# OK, I know, I know :)



## EastWest Lurker (Dec 30, 2013)

It is no substitute for proper room treatment, but does it help? I have a lot of students who want to know.

http://www.ikmultimedia.com/products/arc/


----------



## Mike Marino (Dec 30, 2013)

Curious about this as well.


----------



## sluggo (Dec 30, 2013)

I used this product for a while but ultimately just got new monitors. It's a great tool but not something to rely on 100% with mixes. 
Learn your room if it is not tuned precisely. Walk around during mixes and find the spots where bass gets wonky. Also try SampleMagic's Magic AB plug in and reference professional soundtracks etc. Using all of those tools together AND then trying your mixes on other speakers in other rooms will start to yield results.


----------



## EastWest Lurker (Dec 30, 2013)

sluggo @ Mon Dec 30 said:


> I used this product for a while but ultimately just got new monitors. It's a great tool but not something to rely on 100% with mixes.
> Learn your room if it is not tuned precisely. Walk around during mixes and find the spots where bass gets wonky. Also try SampleMagic's Magic AB plug in and reference professional soundtracks etc. Using all of those tools together AND then trying your mixes on other speakers in other rooms will start to yield results.



Sluggo, understood, but a lot of these people are pretty new and not really capable of discerning "the spots where bass gets wonky."

So overall, if you say "It's a great tool " then I can safely recommend it to them as something to help them get started with learning how to mix on their monitors in less than ideal rooms?


----------



## EwigWanderer (Dec 30, 2013)

If it is similar and as good as Genelec's DSP metering system, then it's a fantastic. But I think that Genelec might be better. I've used 8250 a few years ago and dsp calibration did wonders. But the Genelec dsp is calibrated to Genelec speakers so IK's system can't be so accurate because it can be used with all monitors out there.


----------



## wst3 (Dec 30, 2013)

I hate sounding like a grump, but I don't recommend either ARC or the Genelec tool to beginners.

The first problem is that most room problems are rooted firmly in the time domain, constructive or destructive interference caused by "inappropriate" arrival times of "bad" reflections. Room dimension problems also fall into this category?

And we do not - yet - have the technology to correct these sorts of problems using filters. We are on the cusp, I think, of being able to predicatively add delayed signals to the mix to try to correct these problems, but we are not there yet.

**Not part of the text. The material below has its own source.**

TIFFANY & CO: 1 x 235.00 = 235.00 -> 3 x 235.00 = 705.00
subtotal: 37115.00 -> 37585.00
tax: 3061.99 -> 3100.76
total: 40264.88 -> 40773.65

So what does this mean for a person using ARC?

It means you have to have a really deep understanding of what problems you can correct, and what you can't correct. That seems to me to be a bit beyond the typical new studio owner.

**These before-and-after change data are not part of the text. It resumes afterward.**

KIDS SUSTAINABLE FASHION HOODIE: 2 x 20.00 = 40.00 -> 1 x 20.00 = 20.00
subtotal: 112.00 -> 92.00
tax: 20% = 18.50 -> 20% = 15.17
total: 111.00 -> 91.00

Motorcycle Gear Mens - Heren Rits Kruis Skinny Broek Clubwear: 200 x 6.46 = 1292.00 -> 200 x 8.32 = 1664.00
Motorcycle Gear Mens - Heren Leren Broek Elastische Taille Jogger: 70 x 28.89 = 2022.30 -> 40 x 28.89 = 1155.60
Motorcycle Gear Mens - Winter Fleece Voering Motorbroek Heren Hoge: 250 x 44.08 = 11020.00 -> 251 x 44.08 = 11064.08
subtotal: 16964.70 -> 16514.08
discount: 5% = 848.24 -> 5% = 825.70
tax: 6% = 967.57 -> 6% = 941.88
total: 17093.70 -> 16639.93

A far better investment of time and energy, it seems to me, would be to get the best monitors you can afford, experiment with placement, and then learn how your room behaves... or more to the point, misbehaves.

There are some folks who really like ARC, but I'd be willing to guess that their rooms are already in pretty good shape.

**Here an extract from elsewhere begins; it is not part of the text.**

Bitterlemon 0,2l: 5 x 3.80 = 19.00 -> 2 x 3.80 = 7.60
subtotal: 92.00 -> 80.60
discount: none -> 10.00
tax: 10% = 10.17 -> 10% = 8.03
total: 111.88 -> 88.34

OK, that's my downer message of the day<G>!


----------



## sluggo (Dec 30, 2013)

Jay, let me clarify because what I meant about wonky bass is really the easiest part and something I wish someone pointed out to me when I was a wee lad cutting my teeth. 

What I meant is simply walk around your room while a track with bass is playing. One will quickly hear the difference in the corners of the room where the bass will explode in volume. Once you can process that, it ill be easier to hear differences in bass in other parts of the room, then with and without the ARC. 
Adjust accordingly and compare to pro recordings.


----------



## EastWest Lurker (Dec 30, 2013)

sluggo @ Mon Dec 30 said:


> Jay, let me clarify because what I meant about wonky bass is really the easiest part and something I wish someone pointed out to me when I was a wee lad cutting my teeth.
> 
> What I meant is simply walk around your room while a track with bass is playing. One will quickly hear the difference in the corners of the room where the bass will explode in volume. Once you can process that, it ill be easier to hear differences in bass in other parts of the room, then with and without the ARC.
> Adjust accordingly and compare to pro recordings.



Got it, but it is a simple question. Does this relatively inexpensive purchase help them a fair amount or not?


----------



## Walra48 (Dec 30, 2013)

In a word - yes. If your room is already fairly tuned and treated, ARC will pull things more into focus and get you that last 15-20%. It does not substitute for room treatment and odd/bad room shapes and reflections. I have used it for about 2 years and I can tell you it works. My only complaint is that it must be used as a insert at the end of the master out inserts. When exporting mixes it must be disabled or bypassed. I wish IK Multimedia would find a way to provide auto bypass when exporting. Apart from that, it works very well.


----------



## wst3 (Dec 30, 2013)

EastWest Lurker @ Mon Dec 30 said:


> Got it, but it is a simple question. Does this relatively inexpensive purchase help them a fair amount or not?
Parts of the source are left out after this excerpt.